自己贤德大度才这般行事,然而她也想不出别的缘由来,只觉得大概每个人想法不一样,在孙岑心底身在夫人之位本就该为君王分忧?
“听闻父王是被段美人气病的,这两日段美人没来吗?”
朝夕语气缓缓,眼底却有几分好奇,孙岑看着无声失笑,眼下整个宫闱都在传段美人失宠,没想到朝夕也感兴趣,“前日倒是过来了一趟,在殿外跪着求见,王上不愿意见,美人便一直在外面跪着,后来没多时她也晕了,吩咐人送回去,昨天听着底下人来报说段美人也病倒了。”孙岑笑意微深,“其实也没跪多久,小半个时辰不到。”
朝夕眨了眨眼,“想来是太过害怕才晕倒了……”
孙岑摇摇头,“这……我就不知道了……”
朝夕蹙眉,“这一次之后只怕王上就不会再待段美人像之前那般好了,段美人解除了禁足回了长信宫,可是眼下她的位分却是没升起来,这……”
“位分不位分的王上眼下顾不上,要么是等之后给她升位,要么是让她搬到别的宫殿去,也只有这两个法子了,就这么一直住着,外臣迟早要上折子。”
孙岑语气淡淡的,似乎对此事并没那般关心,朝夕心底更称奇,她似乎一点也不嫉妒凤钦对段凌烟的宠爱,若是如此,孙岑简直可算良臣一个。
“王后那边没有过来吗?”朝夕看着孙岑,问的直接。
这会儿偏殿无人,守卫在门口,没人敢随便进来,朝夕和孙岑之间有种微妙的对峙,有些不能随便说的话这会儿可以说,但是两个人却都并非坦诚相待。

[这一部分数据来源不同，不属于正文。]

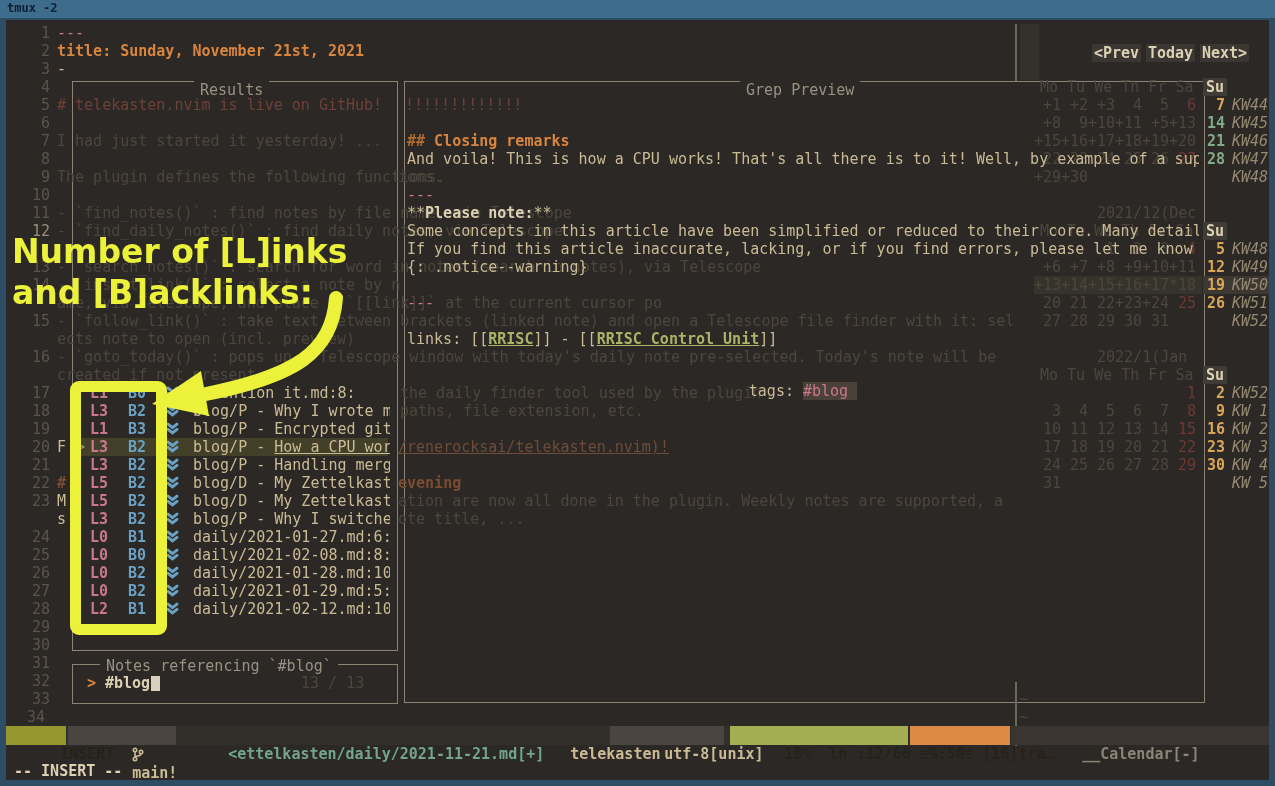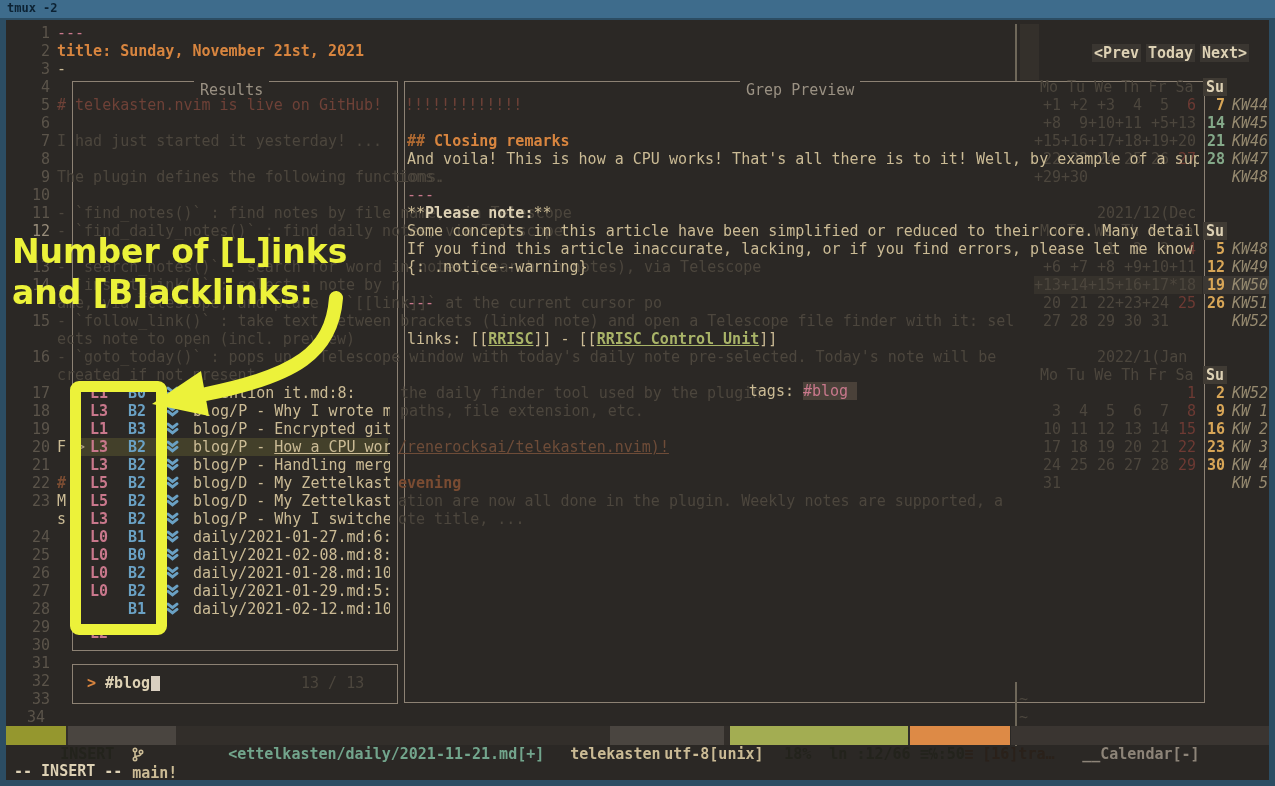"L2" div.mono { margin-top: 24px -> none }
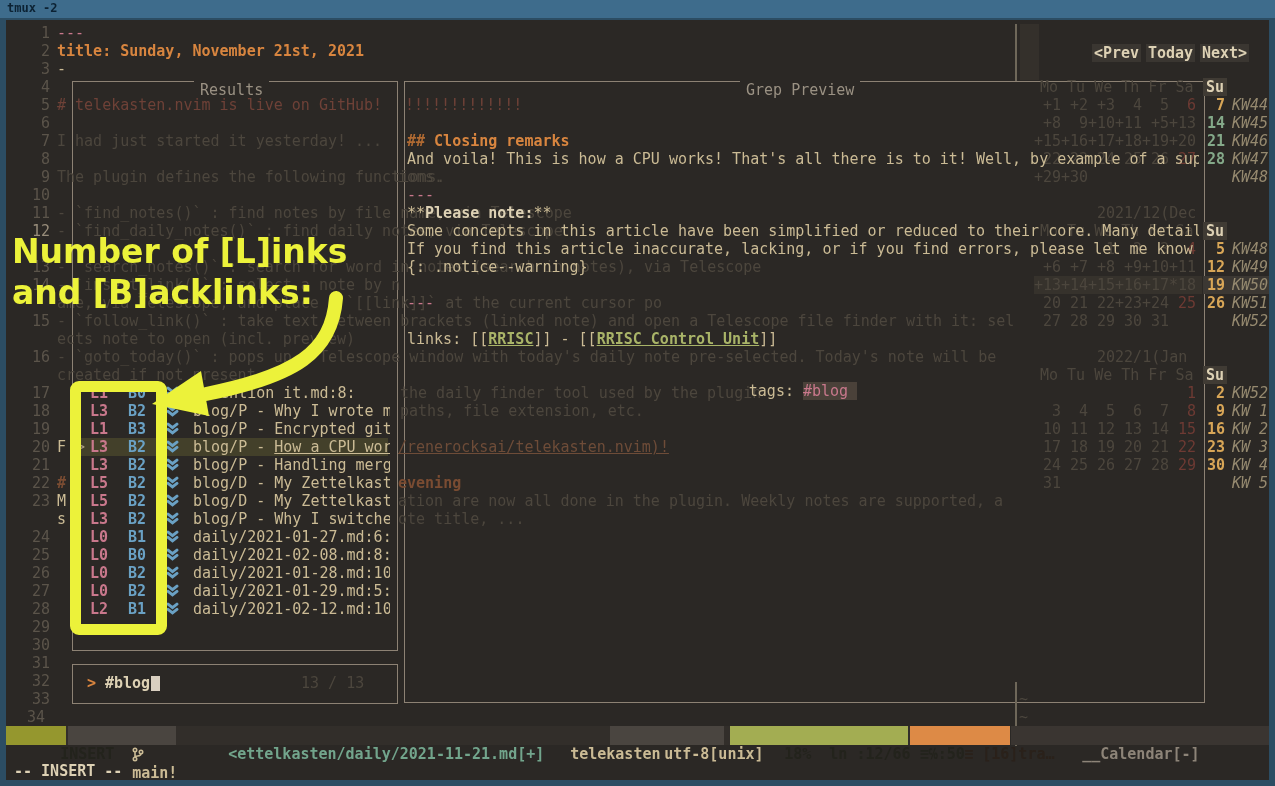"Notes referencing `#blog`" div.boxtitle { html: none -> <div>Notes referencing `#blog`</div> }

孙岑不可能全无所求,或许是像她自己说的报杀子之仇,或许是为别的什么,朝夕还未想明白,索性抛些不痛不痒的问题来做些试探。
“来了一趟,王上没让她多留便让她回去了,和对六公子差不多。”
孙岑的语气仍然淡淡的,朝夕几番与她单独说话下来发现孙岑这不动如山的本事也是炉火纯青,朝夕闻言轻叹一声,“父王对段氏的怨念似乎太明显了些。”
涉及朝堂,孙岑笑笑,“就算如此,段氏还是高枕无忧。”
朝夕颔首,“也是,不过继续依仗段氏等同抱薪救火。”
抱薪救火,薪不尽,火不灭,孙岑眸色微深的看朝夕一瞬,“公主有什么打算?”
朝夕摇摇头,“我一个弱女子,手无缚鸡之力,能有什么打算,听闻父王吩咐下去在找哥哥的下落,我只想早日等到哥哥回来,别的打算,便是大婚了吧。”

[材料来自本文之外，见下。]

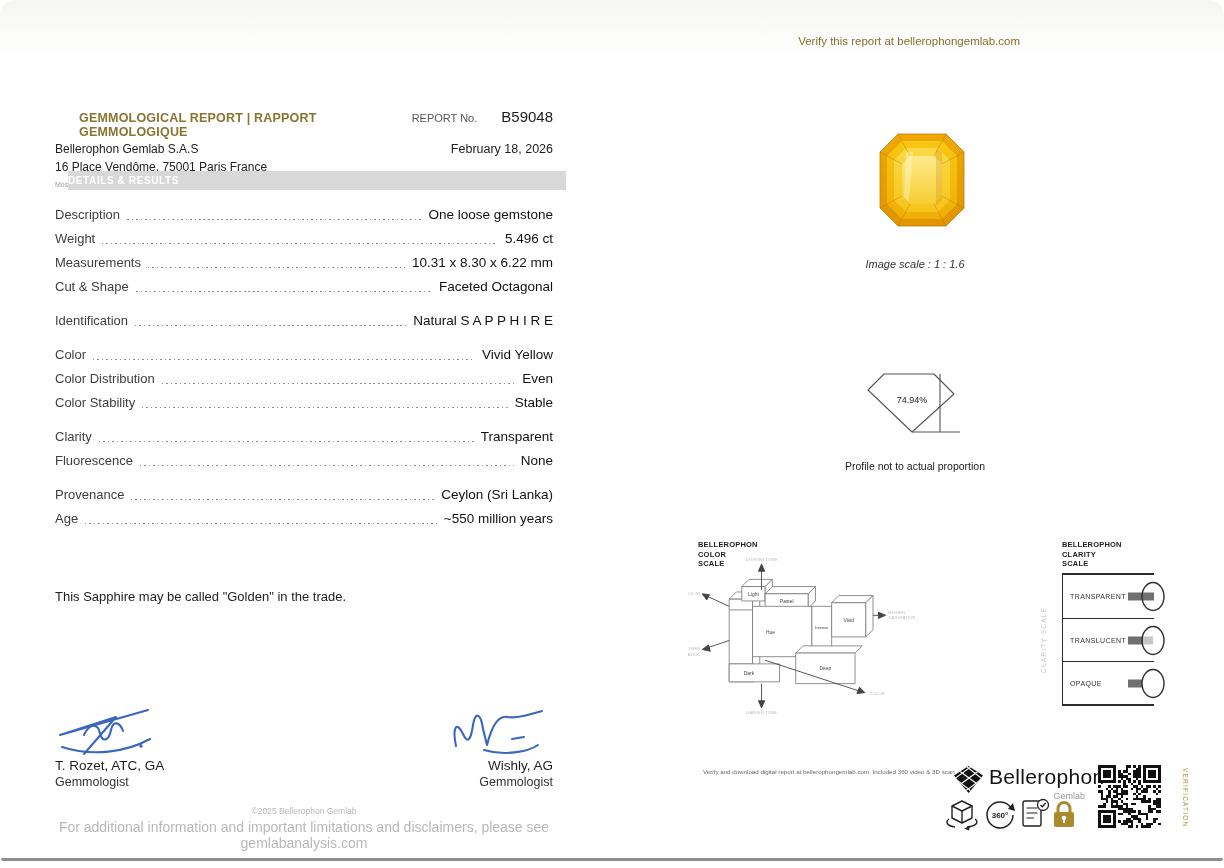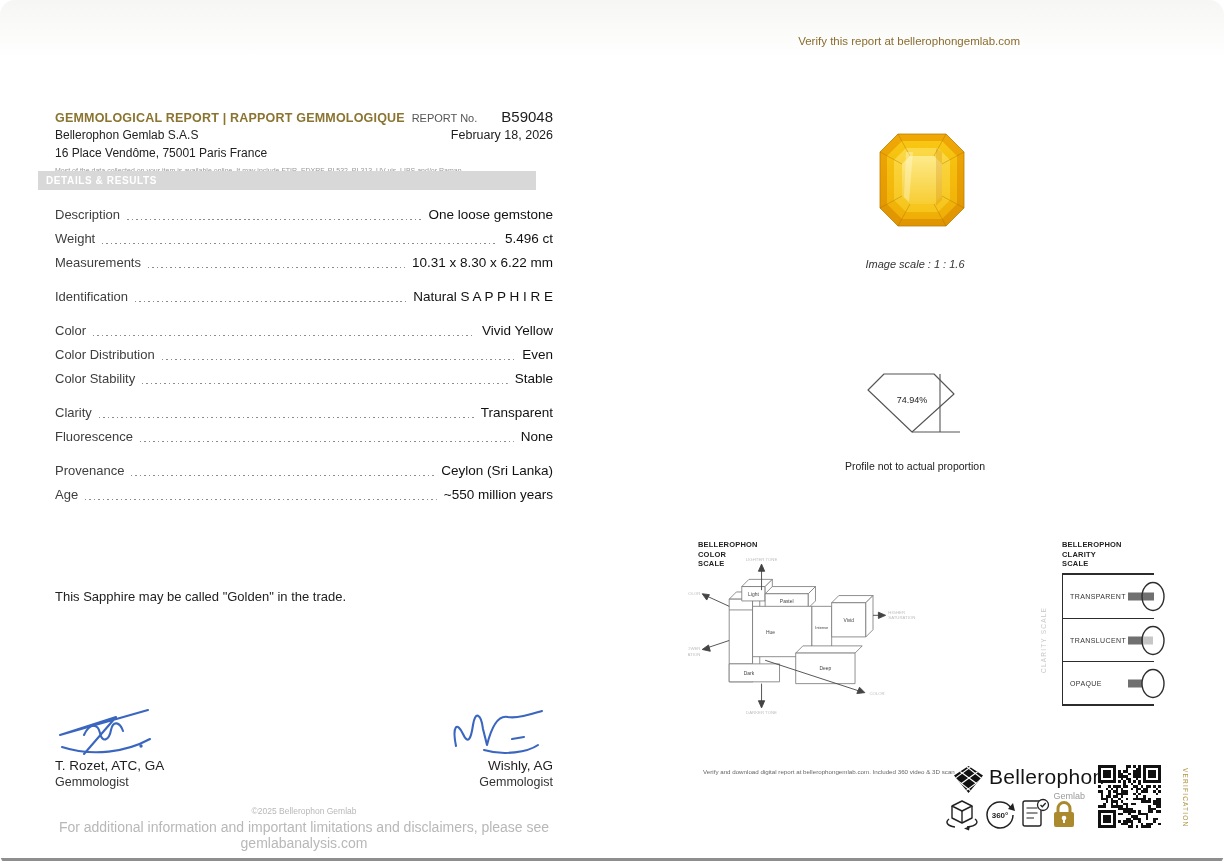"GEMMOLOGICAL REPORT | RAPPORT" .hdr-title { margin-left: none -> 24px }
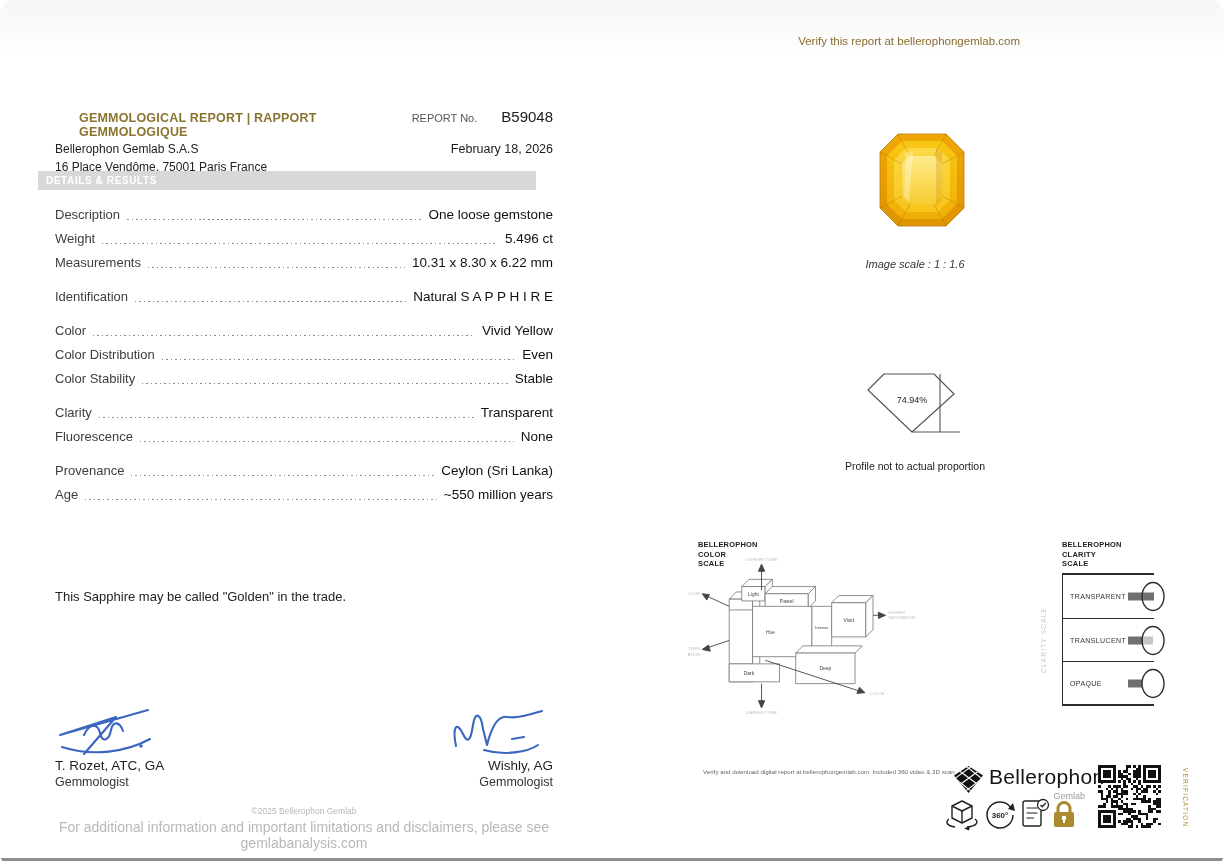"DETAILS & RESULTS" .section-bar { left: 38px -> 68px; padding-left: 8px -> none }
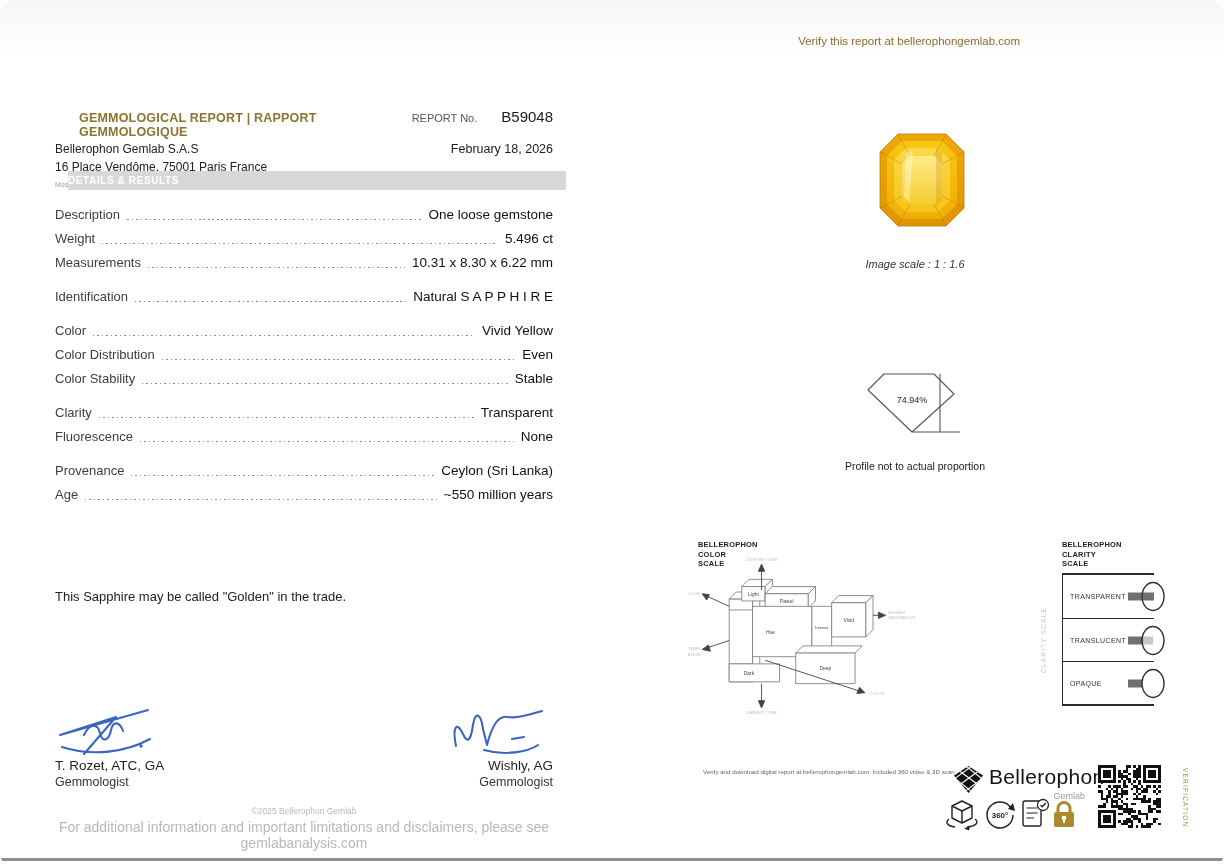"Cut & Shape" div.drow { html: none -> <div> <span>Cut &amp; Shape</span> <span></span> <span>Faceted Octagonal</span> </div> }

孙岑低头算了算,“距离立冬不过半年时间,在这之前必定会有大公子的消息。”
朝夕笑着颔首,“借夫人吉言。”
桌案上摆着茶点,朝夕二人都是在等凤钦回来,漫漫饮着茶,两人也无太多话好说,孙岑是有目的的,否则不会两次给朝夕明示暗示,因为如此,朝夕才更要谨慎两分。
眼见的时间一点点流逝,孙岑皱眉起身往窗边走了走,“王上病体未愈,今日的廷议时间是否有些长了?若是再有个好歹可不好挽回。”

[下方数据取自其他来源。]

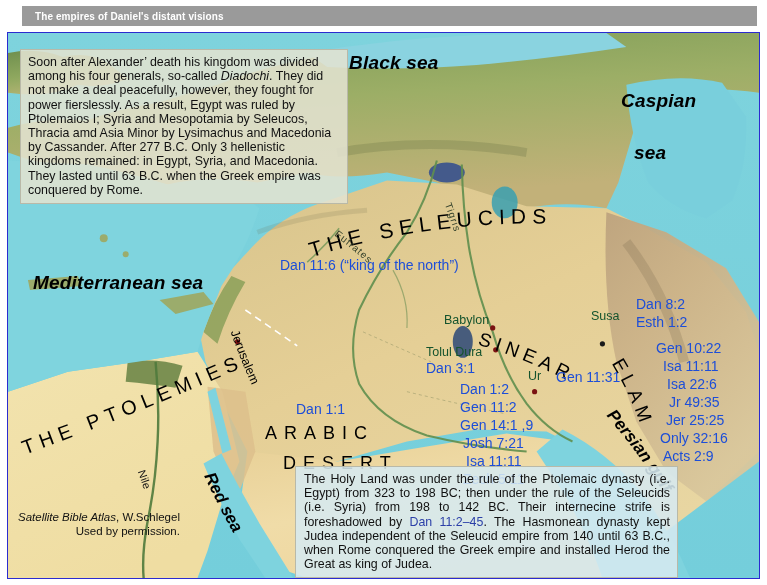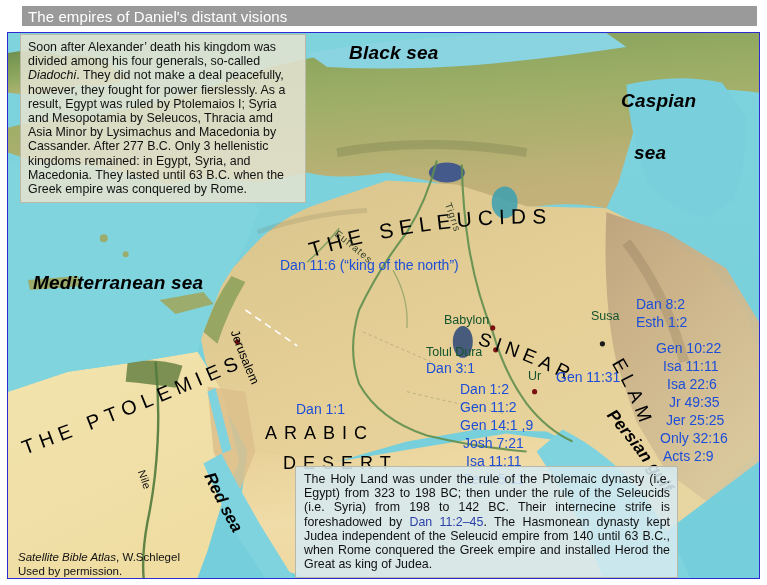"The empires of Daniel's distant" #titlebar .ttl { font-size: 15px -> 10px; font-weight: normal -> bold; padding-left: 6px -> 13px }
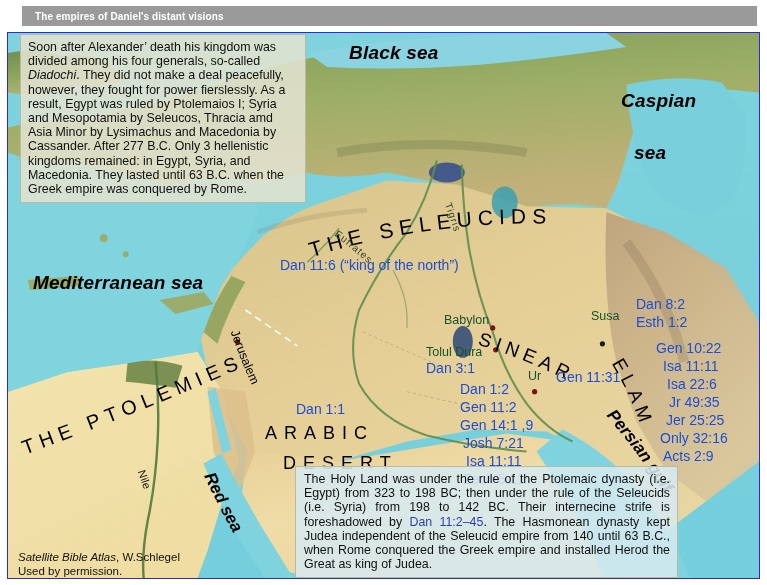"Soon after Alexander’ death his" #box-top { top: 1px -> 16px; width: 286px -> 328px }
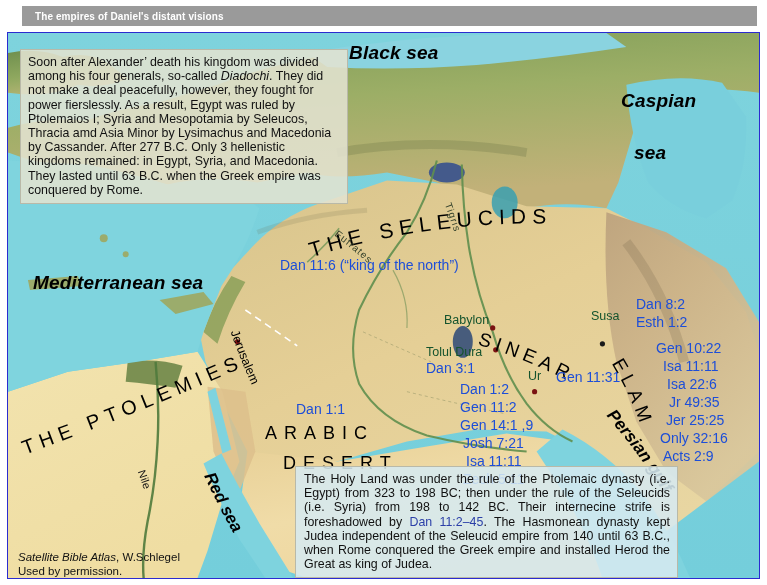"Black sea" div.lab { top: 9px -> 19px }
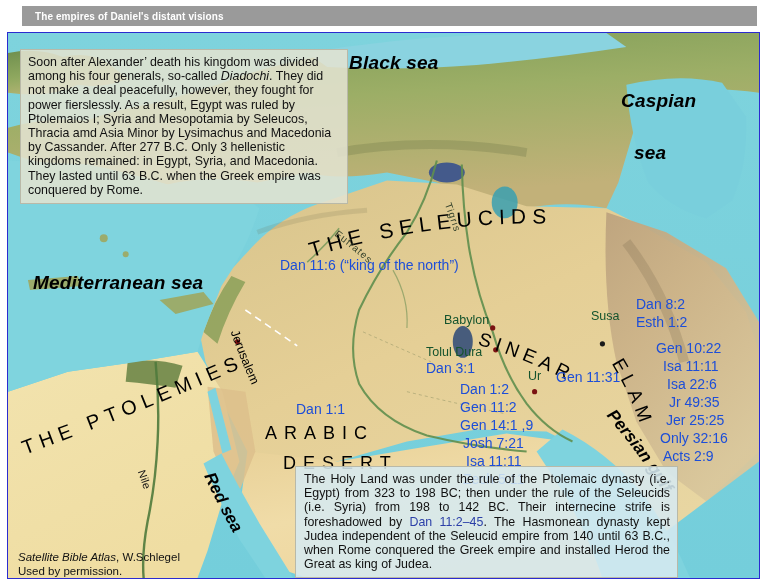"Satellite Bible Atlas, W.Schlegel" #credit { text-align: none -> right; top: 518px -> 478px }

凤钦往常若是无事这个时间点也该回来了,况且今日他还大病未愈。
朝夕听着也生出两分担心,站起身来站在了孙岑身边,从这个方向,恰能看到从前殿过来的甬道,凤钦廷议结束大都会从那里回来,然而此时的甬道之上安安静静一个人影也无,朝夕眉头微皱,“或许是因为什么事情耽——”
“误”字尚未出口,便见那甬道之上忽然拐出个身影来,远远的,孙岑一眼认出了来人是谁,“王兴,怎么他一个人回来了,还跑的那般着急……”
王兴是王庆的徒弟,寻常也跟在凤钦身边侍候,为些一般重要的吩咐跑腿,在内府也很有几分地位,可是眼下,王兴一个人撩着袍摆朝着这边狂奔而来!